_Try it_: Your output should be the lines of the entries below, exactly, from the first one through the line that holds "[286,291,347,303] attributes ->".

[Dataset entries]
--*--
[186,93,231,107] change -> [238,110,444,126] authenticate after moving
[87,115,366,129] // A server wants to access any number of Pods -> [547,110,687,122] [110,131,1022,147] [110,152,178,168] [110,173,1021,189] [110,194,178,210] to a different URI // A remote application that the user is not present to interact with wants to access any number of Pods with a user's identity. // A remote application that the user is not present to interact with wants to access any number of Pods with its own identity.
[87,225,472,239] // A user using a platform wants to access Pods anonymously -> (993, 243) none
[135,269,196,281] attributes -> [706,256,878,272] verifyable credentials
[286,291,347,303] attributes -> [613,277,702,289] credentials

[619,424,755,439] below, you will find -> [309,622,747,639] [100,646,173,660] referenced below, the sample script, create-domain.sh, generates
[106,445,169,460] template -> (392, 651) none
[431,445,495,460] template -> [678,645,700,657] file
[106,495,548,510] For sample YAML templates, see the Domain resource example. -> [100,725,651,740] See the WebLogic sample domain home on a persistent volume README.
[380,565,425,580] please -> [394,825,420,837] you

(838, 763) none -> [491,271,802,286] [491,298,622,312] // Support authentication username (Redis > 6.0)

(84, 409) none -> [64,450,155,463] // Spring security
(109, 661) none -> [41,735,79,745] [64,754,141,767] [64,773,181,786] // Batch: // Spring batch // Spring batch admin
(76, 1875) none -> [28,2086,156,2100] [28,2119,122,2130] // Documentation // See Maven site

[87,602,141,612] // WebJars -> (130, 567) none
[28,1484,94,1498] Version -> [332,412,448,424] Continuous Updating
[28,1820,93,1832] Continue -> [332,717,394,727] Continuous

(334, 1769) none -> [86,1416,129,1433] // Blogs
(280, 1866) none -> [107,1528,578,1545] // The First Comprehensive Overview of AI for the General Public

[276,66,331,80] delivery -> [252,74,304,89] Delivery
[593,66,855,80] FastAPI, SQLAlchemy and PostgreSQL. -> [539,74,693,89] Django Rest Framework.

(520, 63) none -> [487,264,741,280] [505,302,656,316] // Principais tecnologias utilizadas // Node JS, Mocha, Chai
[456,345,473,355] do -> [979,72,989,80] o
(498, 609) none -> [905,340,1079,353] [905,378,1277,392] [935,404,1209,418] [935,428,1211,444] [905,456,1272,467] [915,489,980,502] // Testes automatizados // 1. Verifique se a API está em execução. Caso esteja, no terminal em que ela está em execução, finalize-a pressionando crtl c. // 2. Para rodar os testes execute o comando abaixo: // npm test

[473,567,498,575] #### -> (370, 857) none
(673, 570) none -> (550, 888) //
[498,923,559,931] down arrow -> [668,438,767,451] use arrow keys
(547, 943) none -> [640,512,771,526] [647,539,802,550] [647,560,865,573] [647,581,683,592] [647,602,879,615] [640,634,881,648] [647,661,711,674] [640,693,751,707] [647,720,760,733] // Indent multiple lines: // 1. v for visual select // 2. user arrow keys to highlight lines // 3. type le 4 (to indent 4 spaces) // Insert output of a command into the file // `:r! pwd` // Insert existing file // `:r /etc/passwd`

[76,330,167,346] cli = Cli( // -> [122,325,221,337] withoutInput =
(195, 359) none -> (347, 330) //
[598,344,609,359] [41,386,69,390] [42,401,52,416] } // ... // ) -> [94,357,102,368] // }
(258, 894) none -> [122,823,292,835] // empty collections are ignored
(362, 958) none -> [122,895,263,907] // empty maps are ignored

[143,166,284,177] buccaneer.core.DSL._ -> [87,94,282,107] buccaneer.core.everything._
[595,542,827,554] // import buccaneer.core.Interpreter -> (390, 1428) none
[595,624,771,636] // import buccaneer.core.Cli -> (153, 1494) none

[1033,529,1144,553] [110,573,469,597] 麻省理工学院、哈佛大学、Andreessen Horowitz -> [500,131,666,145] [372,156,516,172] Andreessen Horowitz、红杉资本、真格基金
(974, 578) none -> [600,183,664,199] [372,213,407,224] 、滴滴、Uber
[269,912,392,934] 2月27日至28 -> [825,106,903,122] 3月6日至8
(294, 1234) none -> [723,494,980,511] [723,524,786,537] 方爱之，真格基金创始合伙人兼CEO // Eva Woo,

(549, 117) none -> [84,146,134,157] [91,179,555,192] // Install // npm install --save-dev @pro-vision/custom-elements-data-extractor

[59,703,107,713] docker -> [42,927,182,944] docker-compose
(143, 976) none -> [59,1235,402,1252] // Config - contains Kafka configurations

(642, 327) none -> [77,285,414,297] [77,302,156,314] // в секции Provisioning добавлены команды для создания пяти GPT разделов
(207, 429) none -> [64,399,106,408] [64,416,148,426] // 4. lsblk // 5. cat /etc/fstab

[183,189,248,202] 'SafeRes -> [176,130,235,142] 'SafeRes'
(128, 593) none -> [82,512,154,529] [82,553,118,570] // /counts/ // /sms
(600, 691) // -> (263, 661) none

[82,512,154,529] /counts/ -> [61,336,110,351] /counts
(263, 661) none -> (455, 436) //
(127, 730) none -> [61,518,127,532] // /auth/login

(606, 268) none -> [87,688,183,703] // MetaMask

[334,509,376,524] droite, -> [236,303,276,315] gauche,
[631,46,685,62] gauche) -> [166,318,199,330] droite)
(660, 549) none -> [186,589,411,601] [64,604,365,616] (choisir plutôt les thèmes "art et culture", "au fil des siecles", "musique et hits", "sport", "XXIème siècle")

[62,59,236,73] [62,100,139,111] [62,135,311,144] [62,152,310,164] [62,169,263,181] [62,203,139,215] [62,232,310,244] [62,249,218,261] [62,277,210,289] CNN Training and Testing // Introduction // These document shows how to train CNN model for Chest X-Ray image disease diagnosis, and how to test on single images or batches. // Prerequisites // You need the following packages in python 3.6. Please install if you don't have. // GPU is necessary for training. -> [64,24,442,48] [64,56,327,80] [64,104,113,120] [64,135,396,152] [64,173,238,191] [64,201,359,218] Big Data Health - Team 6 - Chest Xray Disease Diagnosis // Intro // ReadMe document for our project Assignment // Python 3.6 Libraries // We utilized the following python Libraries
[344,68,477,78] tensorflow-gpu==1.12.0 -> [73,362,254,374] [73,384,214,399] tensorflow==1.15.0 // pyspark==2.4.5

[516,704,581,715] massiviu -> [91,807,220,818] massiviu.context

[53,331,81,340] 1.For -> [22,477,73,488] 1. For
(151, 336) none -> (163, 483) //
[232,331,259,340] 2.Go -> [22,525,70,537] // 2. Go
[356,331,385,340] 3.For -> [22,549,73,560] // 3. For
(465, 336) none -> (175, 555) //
--*--
_Written solution_:
[186,93,231,107] change -> [238,110,444,126] authenticate after moving
[87,115,366,129] // A server wants to access any number of Pods -> [547,110,687,122] [110,131,1022,147] [110,152,178,168] [110,173,1021,189] [110,194,178,210] to a different URI // A remote application that the user is not present to interact with wants to access any number of Pods with a user's identity. // A remote application that the user is not present to interact with wants to access any number of Pods with its own identity.
[87,225,472,239] // A user using a platform wants to access Pods anonymously -> (993, 243) none
[135,269,196,281] attributes -> [706,256,878,272] verifyable credentials
[286,291,347,303] attributes -> [613,277,702,289] credentials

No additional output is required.